Um café cheio

Opinião de João A. Moreira 18-06-2019 13:24
Por João Almeida Moreira

Quando o economista (e fã apaixonado do Manchester United) Jim O’Neill cunhou a expressão BRICS (Brasil, Rússia, Índia, China e África do Sul, identificada como South Africa na sigla em inglês), a propósito dos países emergentes com condições para se juntar à elite económica tradicional, listou fatores como área, população, produção, matérias primas.

E no futebol? Quem pode aspirar a ser BRICS? E quais os critérios necessários?

Num exercício, ao contrário do de O’Neill, sem pretensões científicas tomemos como fatores indispensáveis para se ser emergente no futebol a paixão natural pelo jogo, o nível de organização das competições nacionais, a presença habitual em mundiais e outras provas internacionais, o campo de recrutamento e a relevância demográfica enquanto nação.

Tendo isso em conta, a Nigéria, sétimo país em população à escala global, embora lhe falte organização nas competições locais, está na calha para ser o primeiro africano a conquistar o título mundial – aliás, já levantou taças a nível juvenil e olímpico.

O México – liga tradicional e rica, força demográfica, presença constante nos eventos, triunfo recente no torneio olímpico e relevância crescente no mundo – e a Rússia – futebol com história, governo com dinheiro e um oceano de terra – são outros BRICS naturais.

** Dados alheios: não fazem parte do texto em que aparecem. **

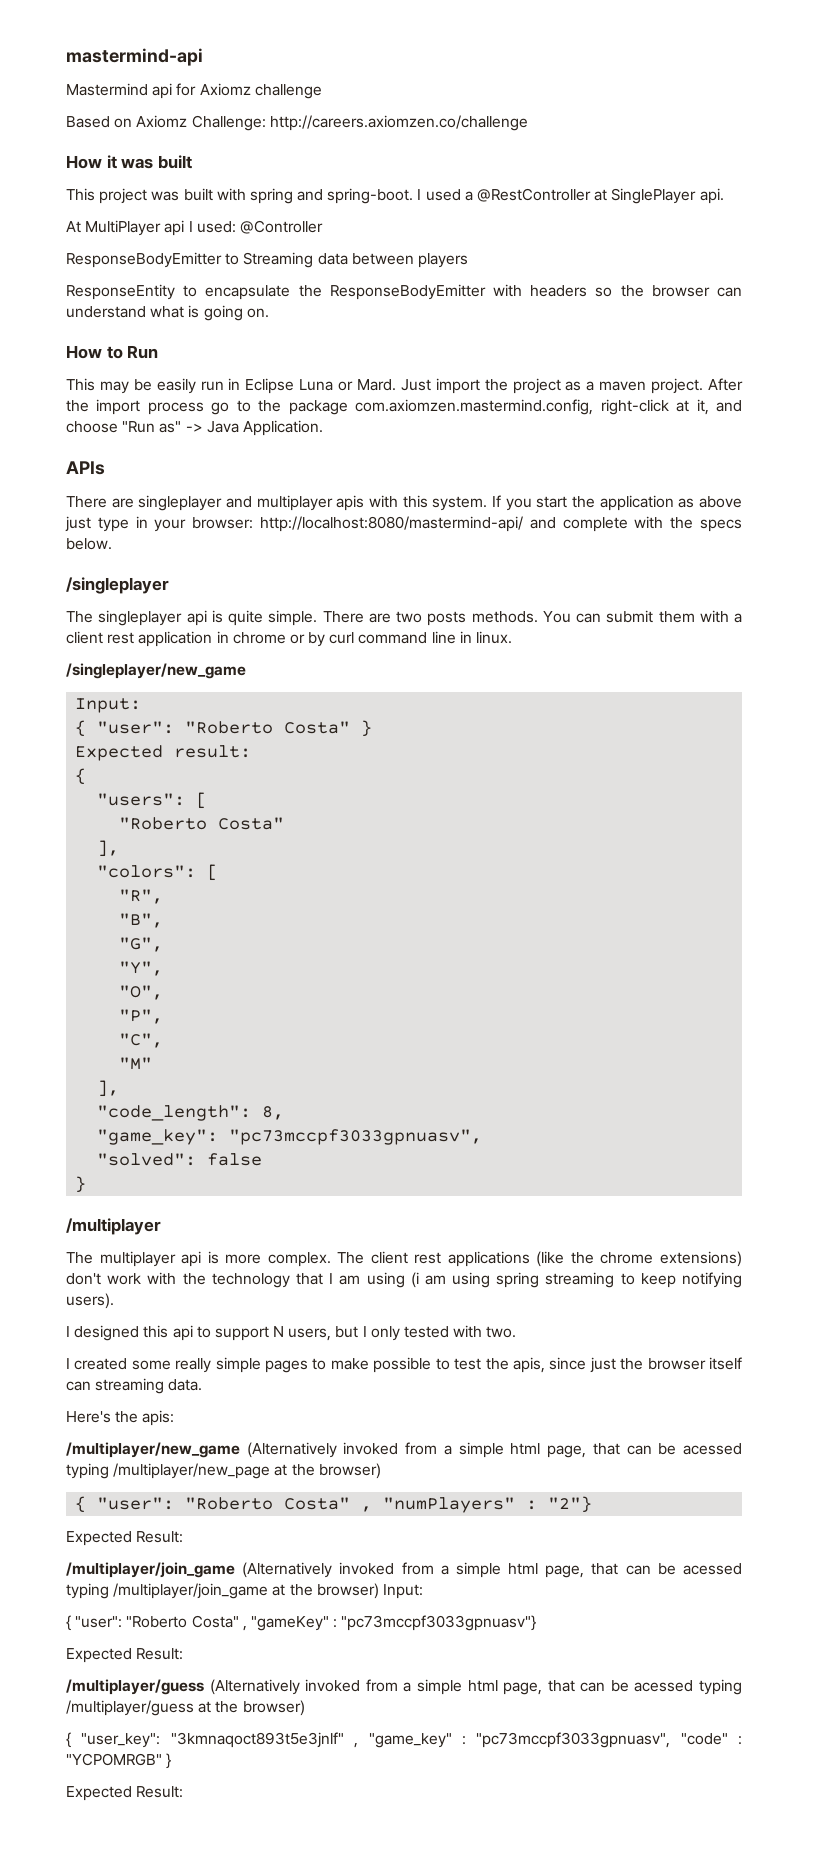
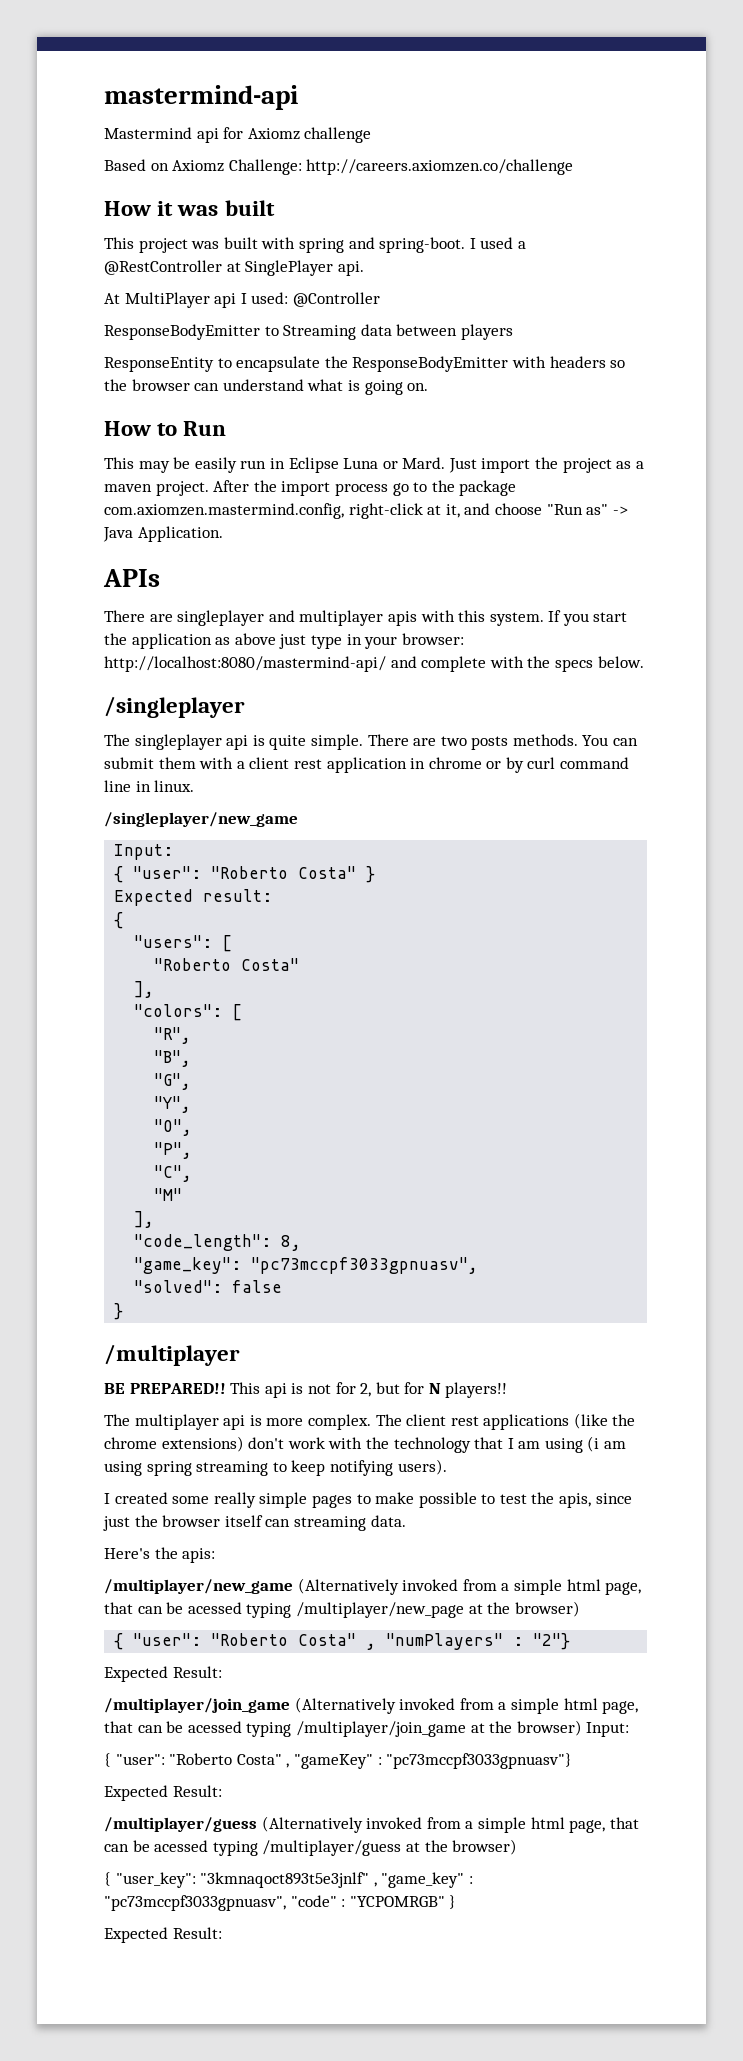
(161, 1226) none -> [104,1382,508,1398] // BE PREPARED!! This api is not for 2, but for N players!!
[66,1325,517,1341] // I designed this api to support N users, but I only tested with two. -> (447, 1467) none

Mas, como esta coluna é sobre o futebol que se joga no Brasil e no Brasil por estes dias se joga a Copa América vamos direto ao ponto: e na América do Sul, há algum BRICS, capaz de se juntar à elite futebolística tradicional do sub-continente, composta pelo próprio Brasil, pela Argentina e pelo Uruguai?

Há sim um país com todos aqueles fatores em boas doses: tem um campeonato com nível cada vez mais razoável e mais de 1000 atletas espalhados pelo mundo, mantém crescimento económico constante acima da média da região, é mais populoso até do que a Argentina (do que o Uruguai então nem se fala) e apresenta uma sociedade diversa e miscigenada fanática por futebol, como se de um mini-Brasil se tratasse.

E a seleção é treinada por um profissional, goste-se ou não, dos mais experimentados do mundo, o português Carlos Queiroz, depois do antecessor José Pekerman já ter feito um trabalho persistente e consistente.

Pois é: e se a Colômbia, capital mundial do café, que até bateu com relativa facilidade a Argentina de Messi no jogo grande da primeira fase da prova, conquistar a Copa América e daí partir para tomar um lugar na elite do mundo do futebol? Para já, é um café cheio. De potencial.